Grupo de Estudio sobre Transporte. Facultad Regional Santa Fe de la UTN - 2010

Cuentas que cuentan

40 mil. Son los vehículos que por día circulan por el Carretero según la Municipalidad de Santo Tomé, en días hábiles.

83 %. Son autos y camionetas; 4 % son colectivos, 2 % son camiones y 11 % son motos, según estudios de tránsito de Getrans/UTN.

4 km/l. Consume de nafta un auto en el carretero congestionado. El trayecto se hace en aceleración (momento de mayor consumo) y frenado inmediato (sin horizonte inercial).

2.644. Vehículos promedio circulan en los tres horarios pico de 7 a 8, 12 a 13 y 19 a 20.

2.324. Vehículos por hora circulan en promedio fuera de esos tres horarios entre las 8 y las 21 en días hábiles. Los embotellamientos se repiten más allá de los costos calculados en este informe.

Un saldo que es todavía más grave

  • Los $ 28,4 millones que se pierden con los embotellamientos se podría ajustar. Algunos de los consumos de naftas deberían pasarse a gasoil, por ejemplo, pero no hay un análisis que indique cuántos de los vehículos livianos se mueven con ese combustible sobre el Puente Carretero.

Pero además habría que cargar por otra parte los costos del combustible de los colectivos que aquí no fueron sumados, así como los de los escasos camiones que circulan por el Carretero.

Tampoco se incluyen los combustibles ni los tiempos de demora de quienes transitan en moto, que son el 11 % del total de vehículos sobre el puente de lunes a viernes. Circulan en su mayoría fuera de la norma legal, sobrepasando por la derecha de sus carriles y ocasionando accidentes cuyo costo también podría sumarse a este cálculo.

También deberían considerarse los desgastes mecánicos mayores por circular acelerando y frenando. Y los sobrecostos por los otros embotellamientos que se producen fuera de los tres picos aquí calculados, todo lo cual demandaría un estudio de campo más complejo, para llegar a una cifra necesariamente más costosa, y a una misma conclusión.

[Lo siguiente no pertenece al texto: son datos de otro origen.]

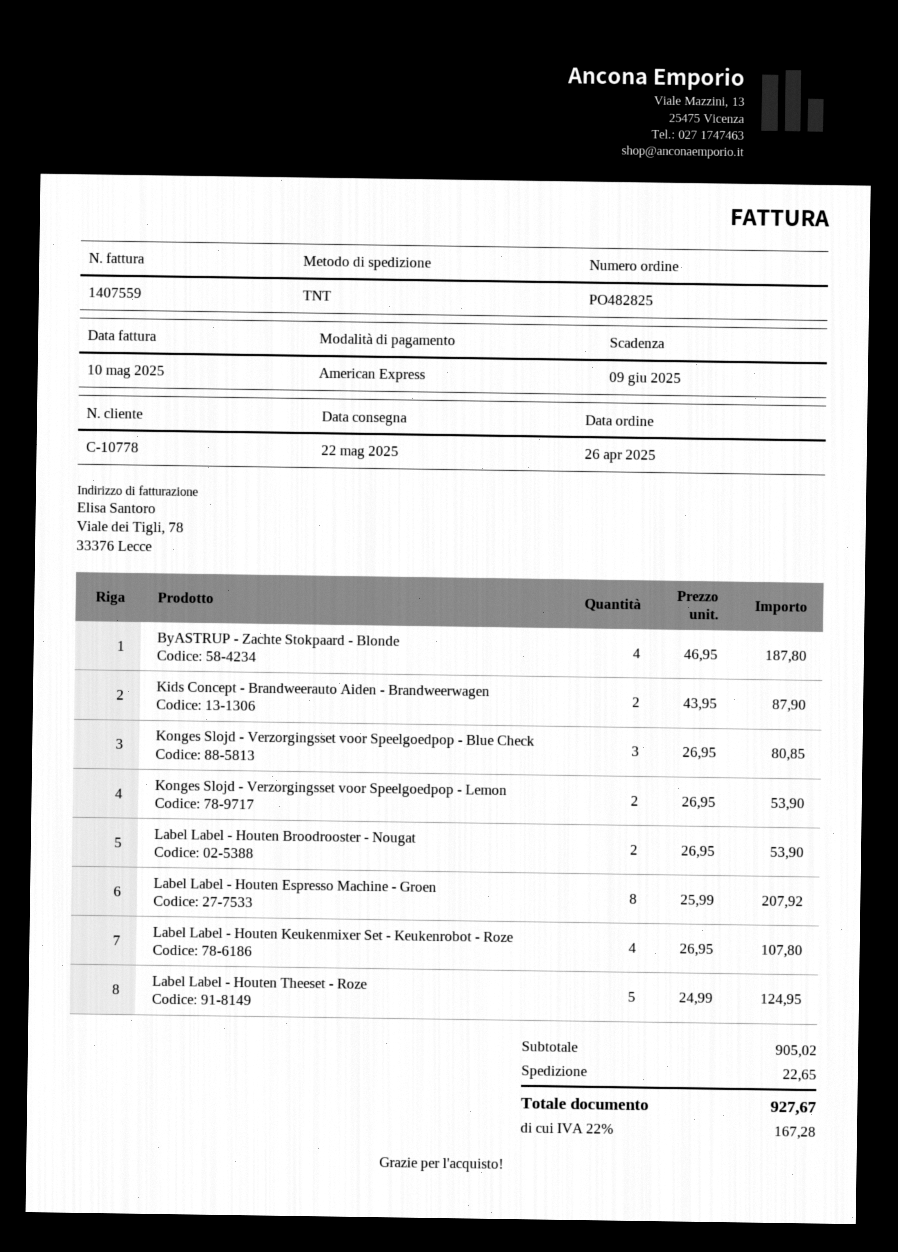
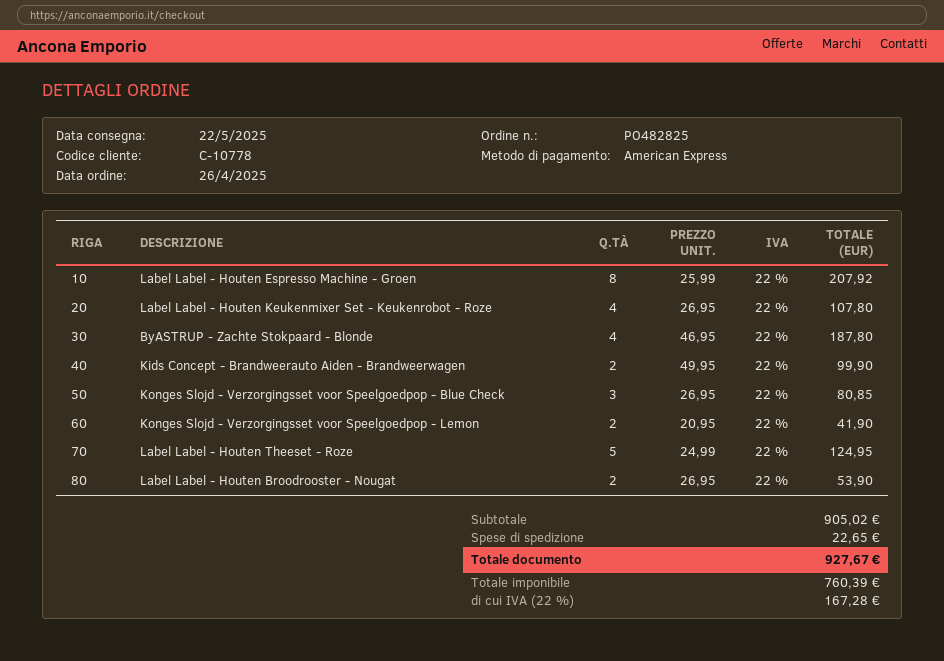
Kids Concept - Brandweerauto Aiden - Brandweerwagen: 2 x 43.95 = 87.90 -> 2 x 49.95 = 99.90
Konges Slojd - Verzorgingsset voor Speelgoedpop - Lemon: 2 x 26.95 = 53.90 -> 2 x 20.95 = 41.90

Peor aún, el retraso en esta infraestructura o en la gestión del inexistente pero posible enlace ferroviario, es un “lucro cesante” incalculable en la economía del conurbano santafesino.

La clave

Calidad de vida

  • Una ambulancia que no pasa a tiempo. Un proveedor que pierde el contrato por los retrasos. Un profesional que resigna clientes porque no puede llegar. Una madre que le roba tiempo a su hijo cada mediodía que no vuelve. Un comerciante que resigna renta porque usa un camino más largo. El medio ambiente más contaminado. Y la salud de todos sobreexigida, cuando no la mutilación o la muerte en un accidente. Es imposible calcular el impacto real por el retraso en la infraestructura y la gestión deficiente. Lo que se pierde en calidad de vida no se puede medir en términos económicos; el tiempo que se dilapida es un capital humano irrecuperable.